Hélène Bruller est une vraie salope
Dessin – Scénario : Hélène BRULLER
Et si c’était vrai ? Pour le savoir, déguster cette bande-dessinée hilarante ! Alternant les pages sur son histoire et une tentative de classification des comportements humains au fil de son histoire, Hélène Bruller raconte son largage en haute montagne avec toutes les phases conséquentes (déprime, larmes, vengeance…) jusqu’à une nouvelle rencontre et plus si affinités.
Le dessin est brut et féminin. L’auteur a une étonnante capacité à tordre les visages pour mettre en valeur un état ou un sentiment, rappelant en ce sens Egon Schiele ou encore un certain art de l’anamorphose.
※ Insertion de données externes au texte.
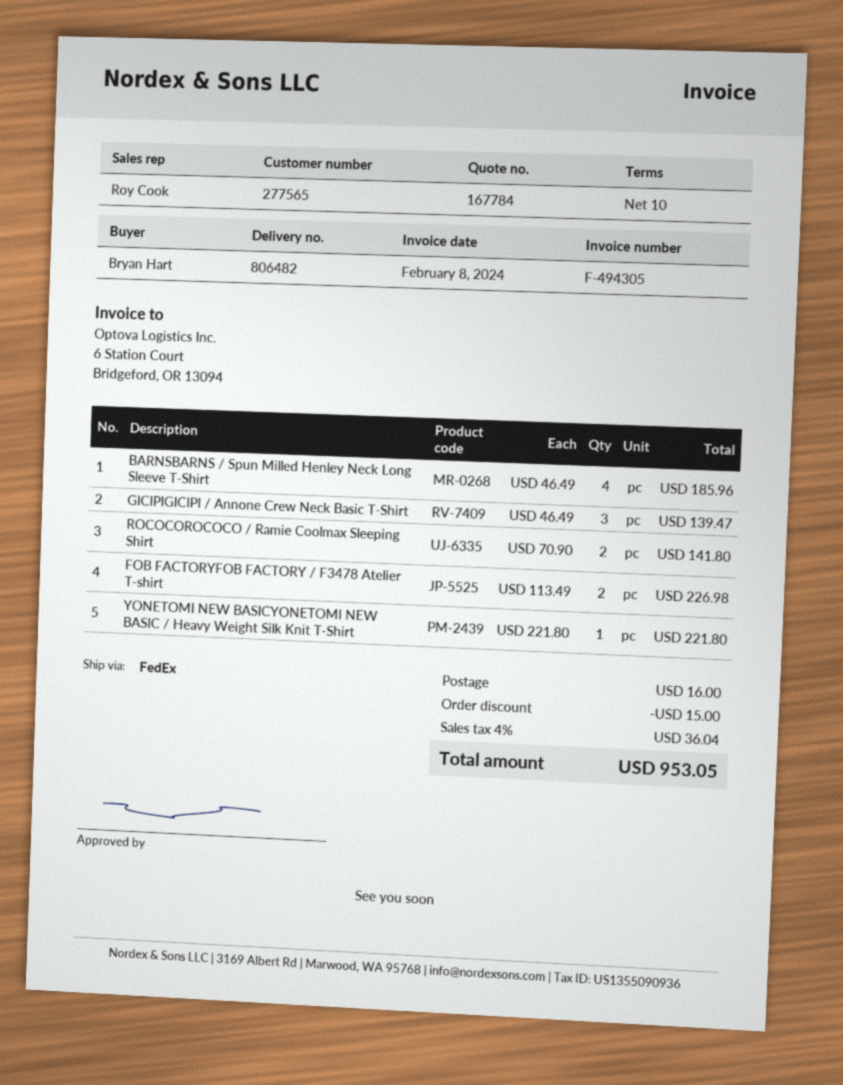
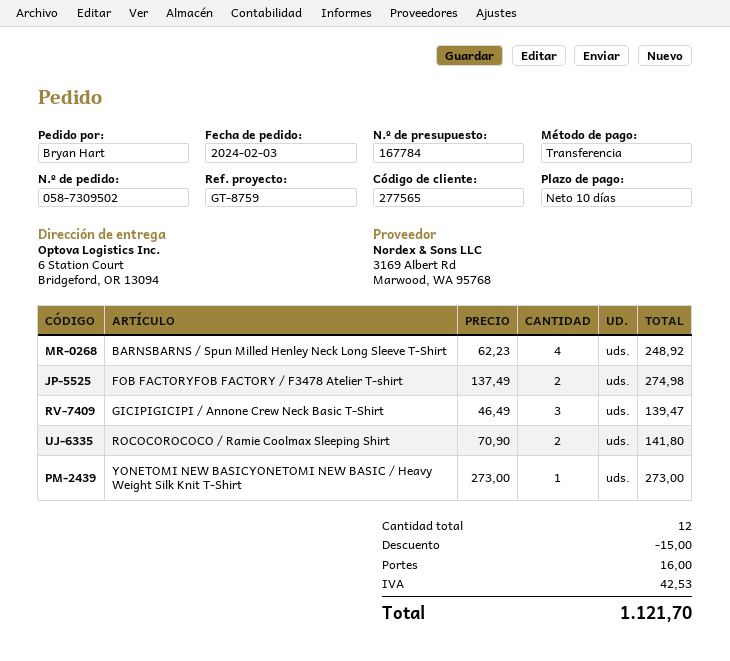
BARNSBARNS / Spun Milled Henley Neck Long Sleeve T-Shirt: 4 x 46.49 = 185.96 -> 4 x 62.23 = 248.92
FOB FACTORYFOB FACTORY / F3478 Atelier T-shirt: 2 x 113.49 = 226.98 -> 2 x 137.49 = 274.98
YONETOMI NEW BASICYONETOMI NEW BASIC / Heavy Weight Silk Knit T-Shirt: 1 x 221.80 = 221.80 -> 1 x 273.00 = 273.00
tax: 36.04 -> 42.53
total: 953.05 -> 1121.70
Cette BD est brillante, délirante, vache et drôle, parce que juste. Hélène Bruller est une vraie salope. Hélène Bruller sait aussi mettre le doigt là où ça fait mal et ça nous faire rire. C’est d’autant plus intéressant que tout un chacun a connu, du côté masculin ou féminin, ces situations.
Humour, dérision et auto-dérision pour une réflexion sur notre condition d’être aimant.
Les Cosaques – Lev Nikolaïevitch TOLSTOÏ
L’âme russe ! Ah, l’âme russe…
Un roman de l’âme russe, que nous pourrions qualifier de manière abusivement anachronique de « naturalisme soviétique » – en référence à Zola et au mouvement pictural du réalisme soviétique.
Cette histoire d’Hommes se déroule dans le Caucase, dont la nature est rendue perceptible à vos sens par la grâce et la magie de la plume de Tolstoï. Une histoire qui en rappelle une autre quelques 150 ans plus tard, sur le même théâtre d’opération (Tchétchénie & Dagestan). Une opération de pacification déjà.
Une histoire d’amour, aussi. Amour impossible. Une histoire tragique où la mort vient contrecarrer la perspective du bonheur.
Bref, vous l’aurez compris, une histoire russe.
A lire pour la plume de Tolstoï,
A lire pour l’extraordinaire nature du Caucase,
A lire pour plonger dans l’âme russe, et si possible en conserver un petit morceau…
Rhum – Blaise CENDRARS
Rhum… ou la vie de Jean Galmot, journaliste, écrivain, industriel, député de la Guyane, présumé corrompu dans ce qui fut dans les années 1920 la célèbre affaire des rhums (toute ressemblance avec une actualité sinistre étant purement involontaire).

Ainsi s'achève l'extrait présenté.